John Cummings, of the city Department of Emergency Management, said police notified the department about 4 yesterday morning about sand on the highway at Log Cabins and Laniākea Beach. The state Department of Transportation sent out a crew to clear the highway, Cummings said.

Last night, volunteers were at Waimea Bay to close the beach park overnight.

The surf last night was expected to peak at about 35 to 45 feet on the North Shore and drop overnight to 20 to 30 feet today.

West-facing shores were reported at 15 to 25 feet in the afternoon and dropping overnight to 10 to 15 feet today.
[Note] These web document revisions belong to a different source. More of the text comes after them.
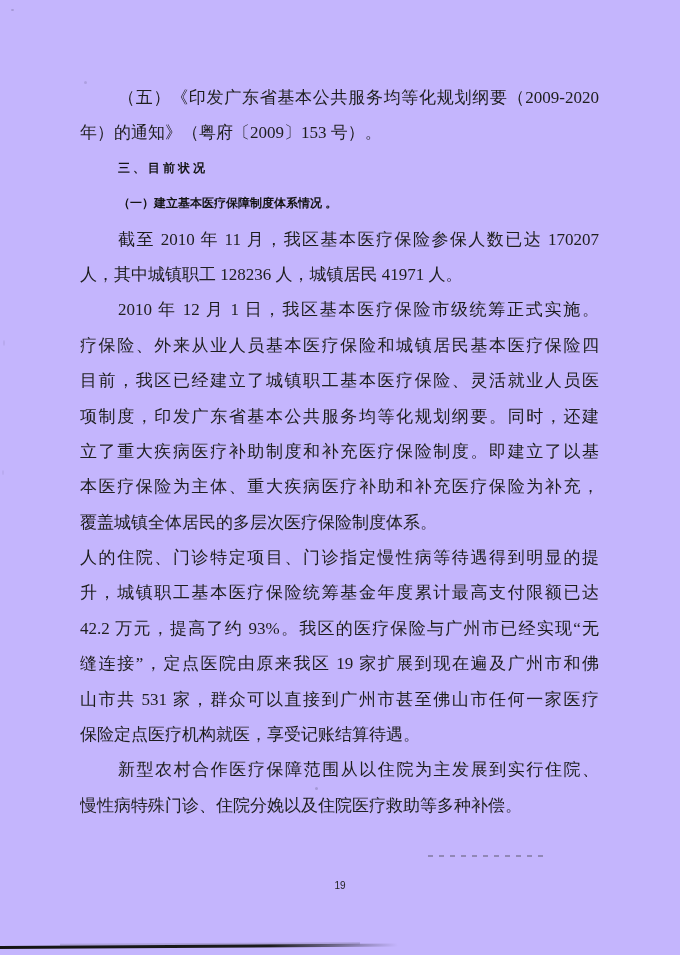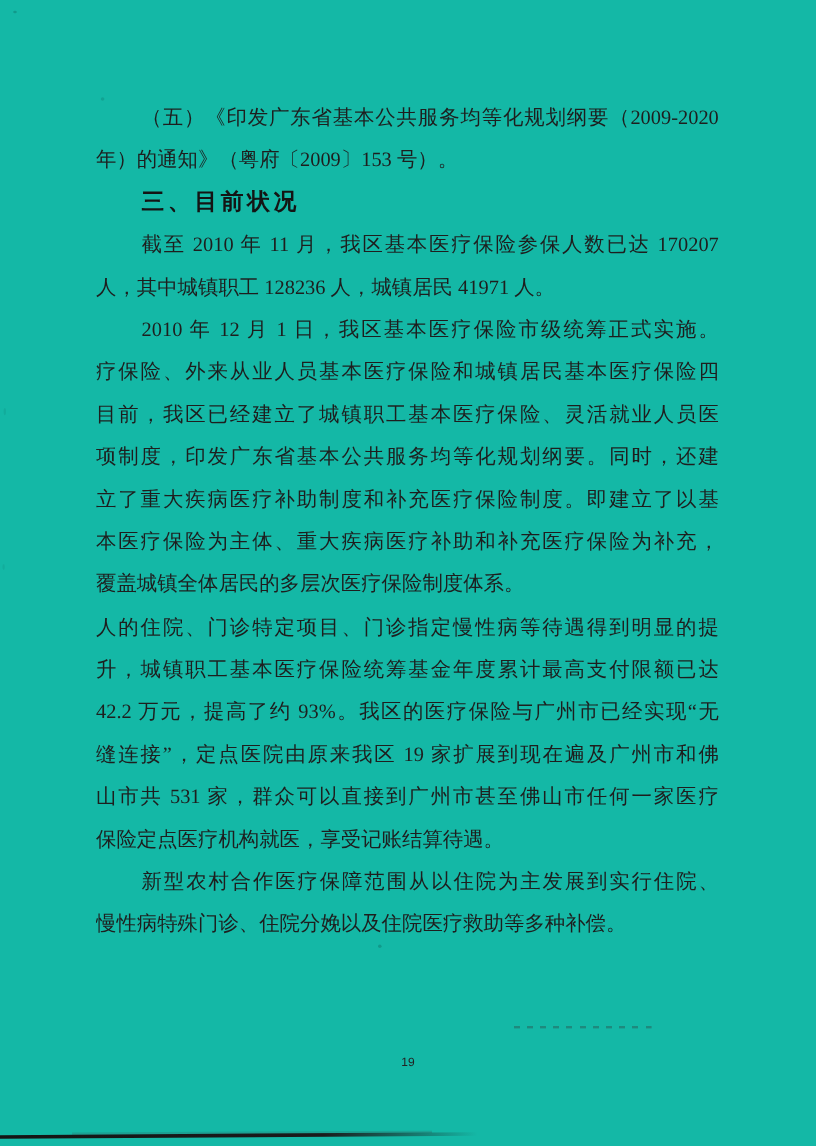"（五）《印发广东省基本公共服务均等化规划纲要（2009-2020" .page { background: #14b8a6 -> #c4b5fd }
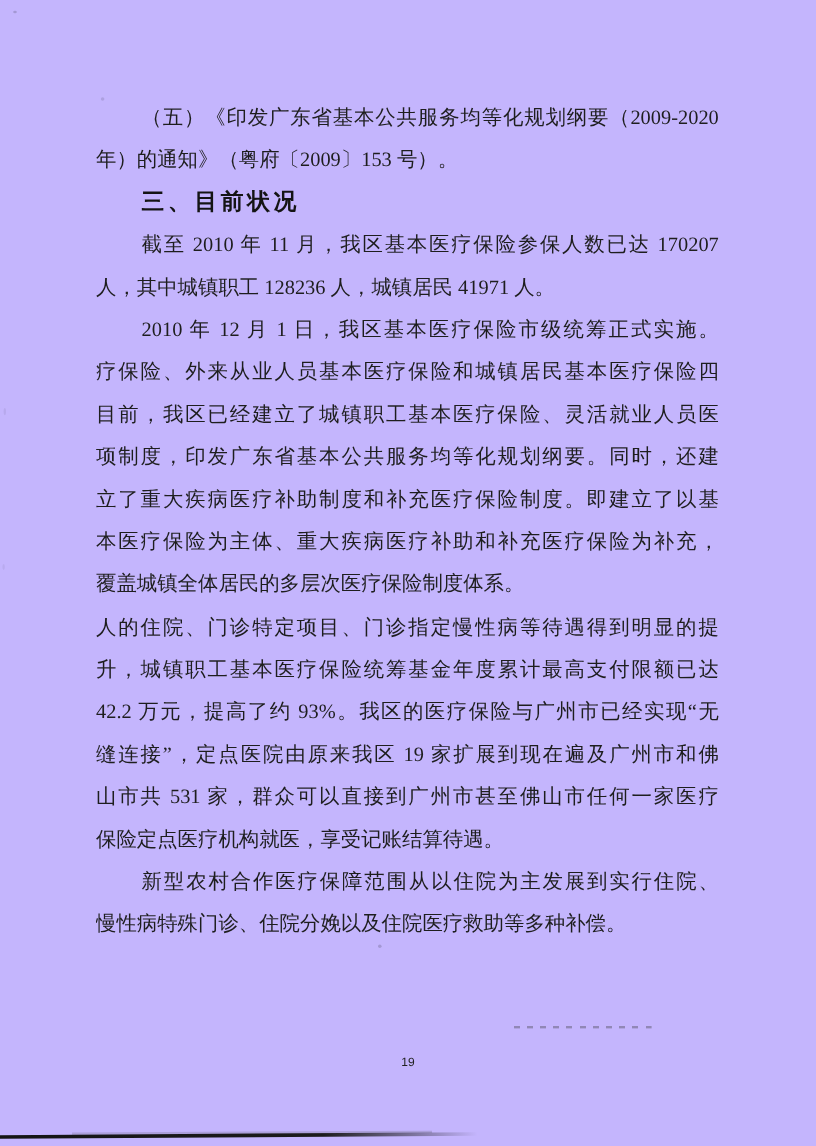"三、目前状况" .line.heading { font-size: 19px -> 12px }
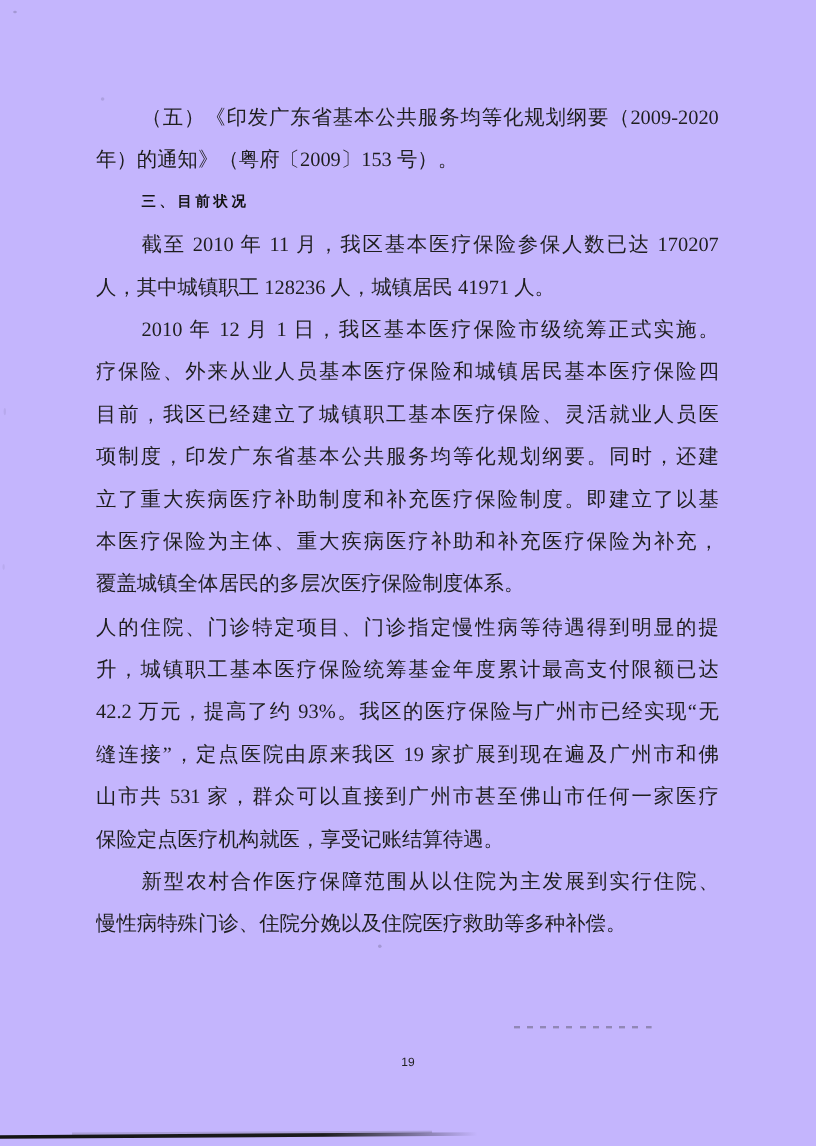"（一）建立基本医疗保障制度体系情况 。" div.line { html: none -> <div>（一）建立基本医疗保障制度体系情况 。</div> }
Ken Bradshaw, a longtime big-wave rider, said as many as a dozen tow-in surf teams were at Log Cabins yesterday to take advantage of the rare swell even though the conditions were "bumpy." He estimated wave faces at 40 to 50 feet.

"Waves this big are actually kind of rare," Bradshaw said."The last time we got to ride a wave this big was 2006."

Bradshaw, 57, said the big waves are an opportunity for surfers to challenge themselves in more ways than just riding the surf.

"It makes you highly motivated to stay in shape and to stay mentally and physically prepared for it," Bradshaw said before going back out to surf yesterday. "It keeps someone like myself young at heart and really enthusiastic about surfing."